Recognizing data’s value — as the fuel for today’s economy — means recognizing data’s limitless beneficial uses (and encouraging such uses and further innovation), while putting a no-go ring around unreasonable uses (like throwing elections).

Business Efforts to Calculate Data’s Worth

“My data” is a misnomer. On the data valuation front, we from the direct marketing world — purveyors of personally identifiable information (PII) — have been putting a price on data for years … and understand data’s value, intrinsically. Big reveal: It’s not about me. (Sorry, Taylor Swift.)

Worldata, for example, has been tracking list prices for decades, and dutifully reporting on this. In the world of direct response, there’s “sweat equity” in both response and compiled lists. For response lists, some enterprise built a list of customers (or donors). The value of that list is derived from the shared attribute those customers have – and not, as some privacy advocates would have it, with the sum of one individual after another appearing on that list. With compiled lists, observable data is harnessed and staged also for marketing use – providing a more complete view of prospects and customers. Again, the value is derived from the attributes that data subjects share.
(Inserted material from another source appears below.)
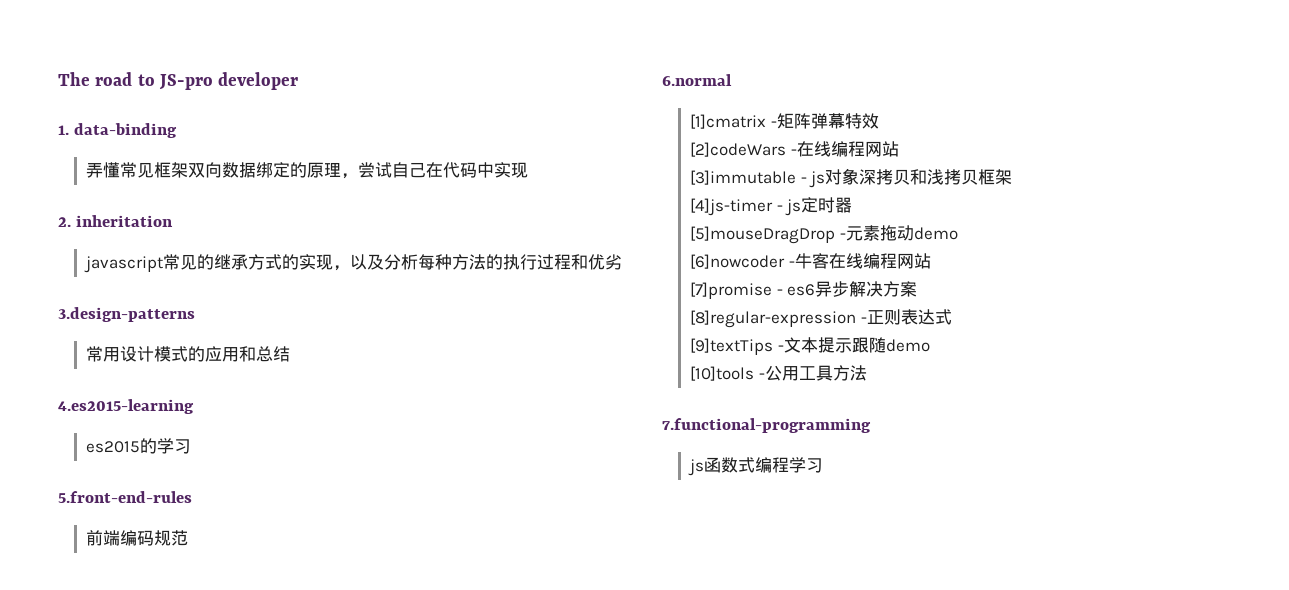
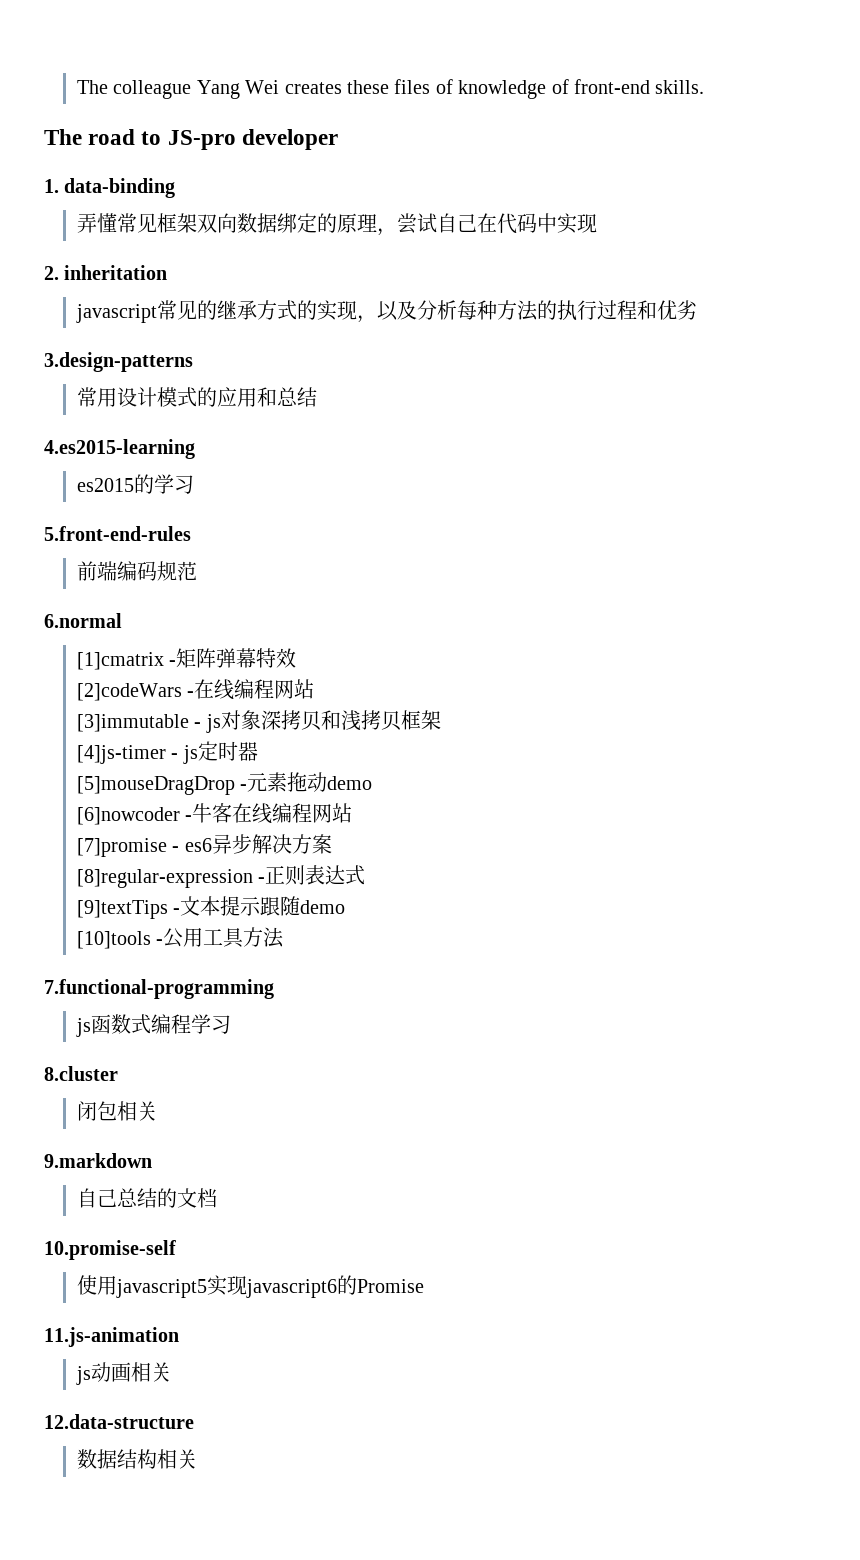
[58,72,90,86] The -> [77,79,705,99] [44,129,82,145] The colleague Yang Wei creates these files of knowledge of front-end skills. // The
(824, 465) none -> [44,1066,118,1081] [77,1101,158,1121] [44,1153,152,1168] [77,1188,218,1208] [44,1240,176,1260] [77,1275,425,1298] [44,1327,179,1347] [76,1362,172,1385] [44,1414,194,1429] [77,1449,198,1469] // 8.cluster // 闭包相关 // 9.markdown // 自己总结的文档 // 10.promise-self // 使用javascript5实现javascript6的Promise // 11.js-animation // js动画相关 // 12.data-structure // 数据结构相关

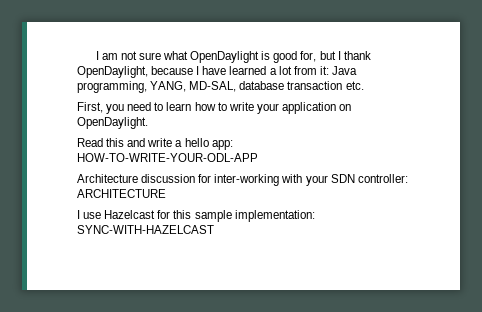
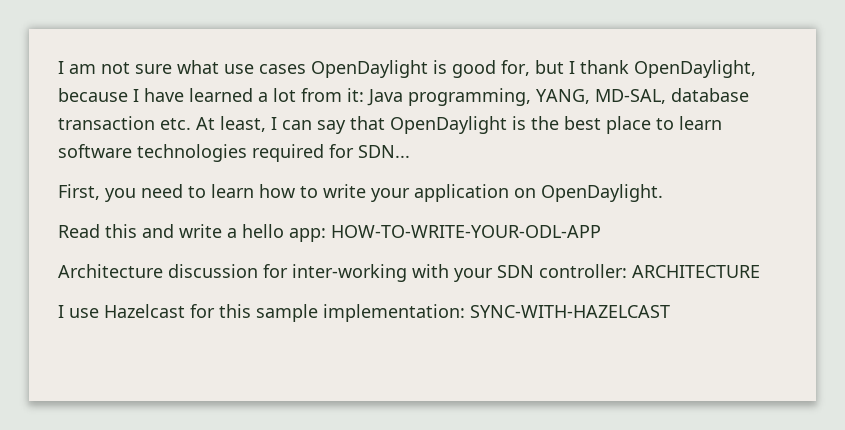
(189, 55) none -> [224,64,306,74] use cases
(364, 85) none -> [196,116,722,134] [58,144,410,162] At least, I can say that OpenDaylight is the best place to learn software technologies required for SDN...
Even in digital data driving today’s media placement for advertising (more accurately, audience placement) — the algorithms deployed in search, social, and display — the values of these formulae are derived from affinities in these proprietary calculations, much of it anonymized from a traditional PII perspective. Yes, there are lots of data — nearly $21.2 billion in U.S. trade alone — but it’s not hoarding; it’s being put to productive use — in effect, 1:1 at mass scale.

With any innovations, there are bound to be mistakes by good companies, and some bad players, too. But it’s amazing to see how the marketplace weeds these out, over time. The marketplace, in time, weeds out the wheat from the chaff. The industry comes up with brand safety, privacy, security, chain-of-trust, and other initiatives to help facilitate more transparency and control. And testing shows which data sources are timely and reliable — and which ones where data quality is in question.

Predict This: Data Unleashed for Responsible Use Unleashes Consumer Benefits

Recently, I heard a current federal official say that data may be fuel — but it’s not like oil. Oil is finite. Data, on the other hand, is a limitless resource — like fusion. And it can be replicated. In fact, he went on to say, the more it is shared for responsible data use, the more consumers, citizens, commerce, and the economy benefit. This is correct. The commercialization of the Internet, indeed, gave us today’s global Digital Economy — giving billions access to information where they are able to derive limitless benefits.

That’s why potential breaches of data do need to be risk-assessed, prevented, understood for a likelihood of harm — with data governance and employee training thoroughly implemented. That’s also why government should investigate significant breaches to detect lax practices, and to instruct enterprises how to better protect themselves from bad actors. Here, I can see a viable SEC role, where all publicly held companies, and privately held too, are called into question – not just one type of company.

Where privacy is concerned … don’t just divide Big Digital revenue by the number of users with social accounts — and start menacing on what data about me online may be worth. That immediately starts off with a false assumption, fails to recognize information’s exponential value in the economy, and denies the incredible social benefits afforded by the digitization of information.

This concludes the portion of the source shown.